Exactly reproduce the lines from the line bearing "2024-08-21 18:00: 420 -> 391" through the end of the listing, inclusive of both; pictures are to be omitted.

Extracted material:
+++++

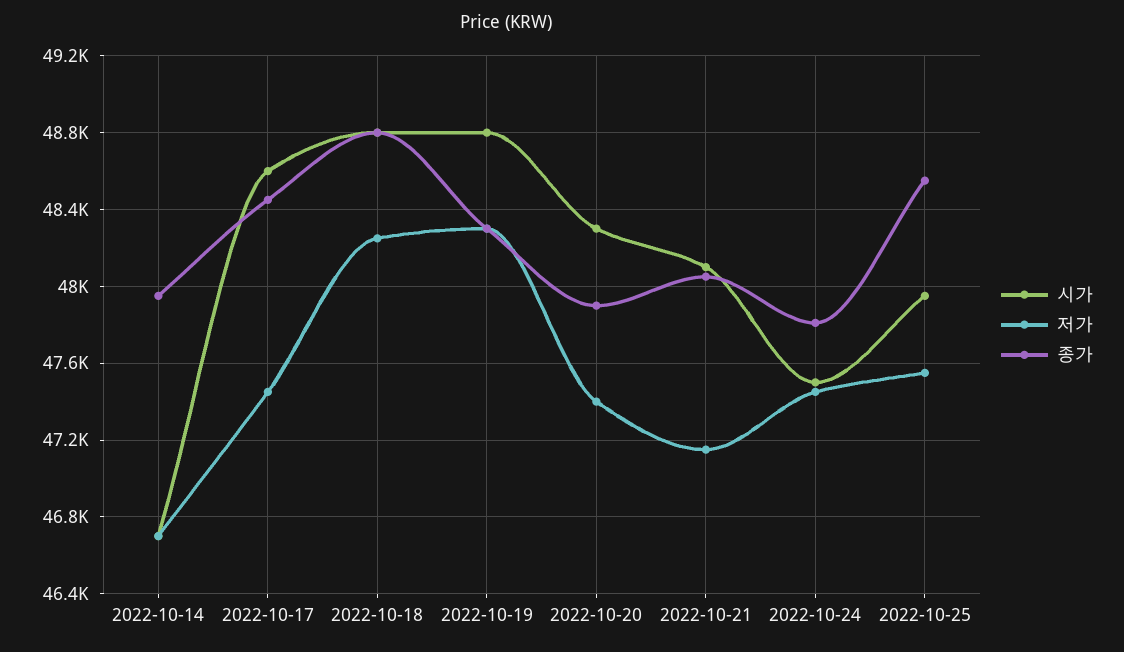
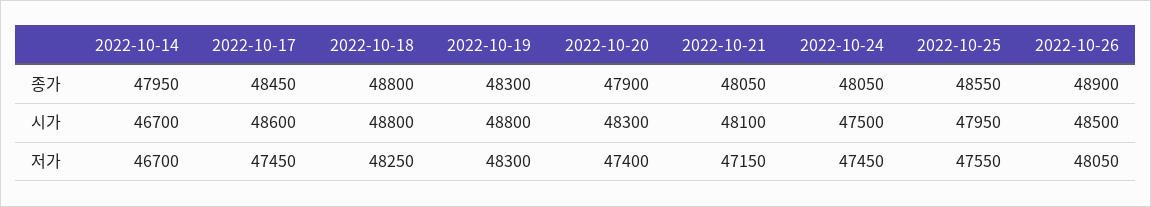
종가, 2022-10-24: 47800 -> 48050
종가, 2022-10-26: none -> 48900
시가, 2022-10-26: none -> 48500
저가, 2022-10-26: none -> 48050

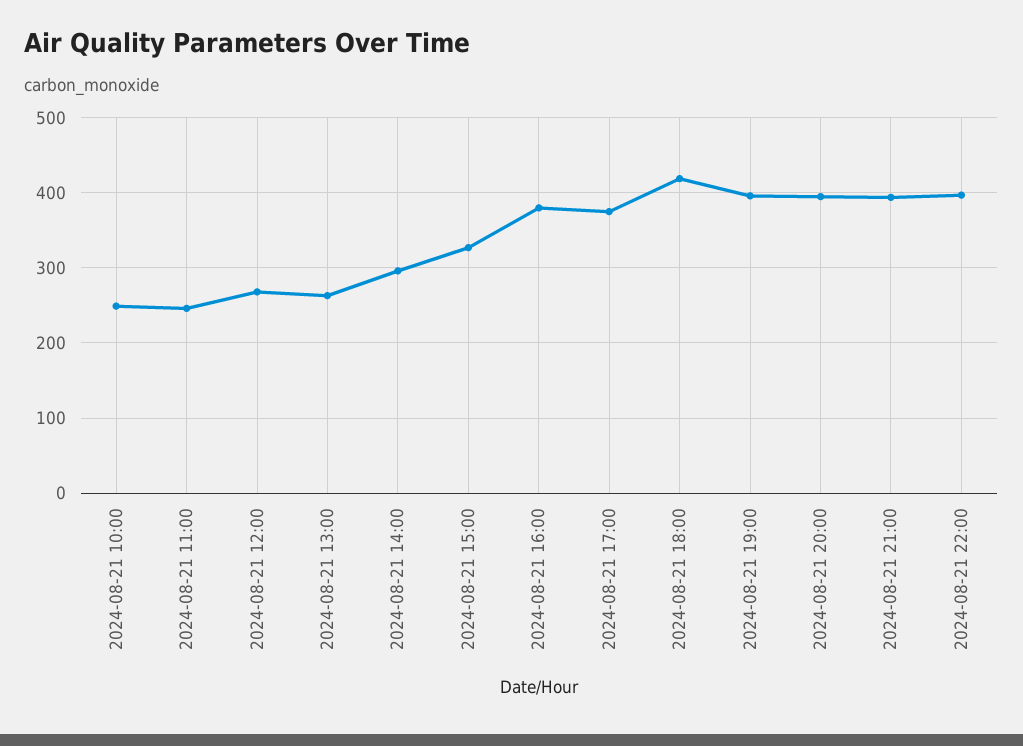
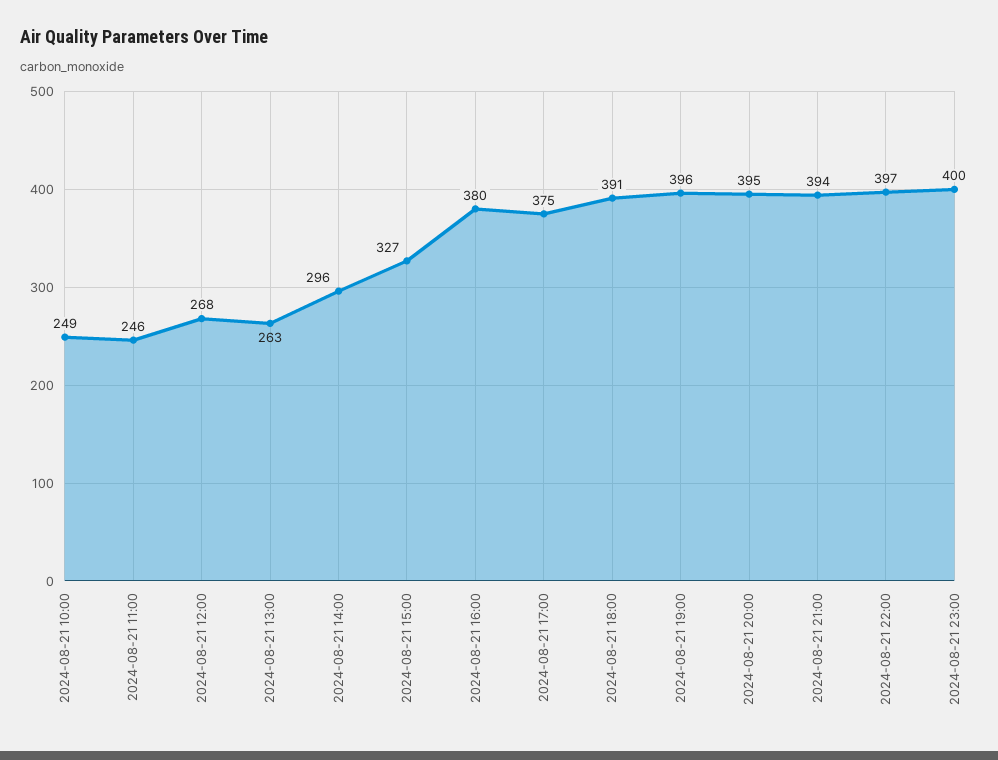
2024-08-21 18:00: 420 -> 391
2024-08-21 23:00: none -> 400

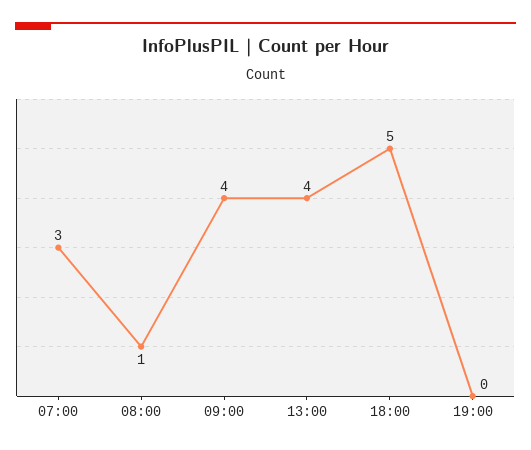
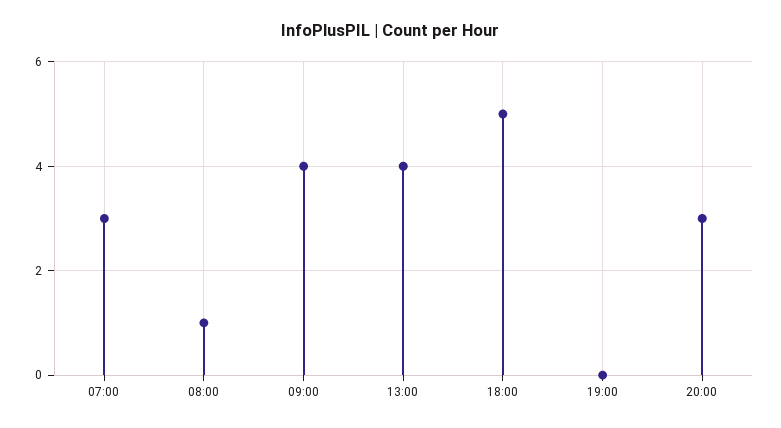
20:00: none -> 3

+++++

Task output:
2024-08-21 18:00: 420 -> 391
2024-08-21 23:00: none -> 400

20:00: none -> 3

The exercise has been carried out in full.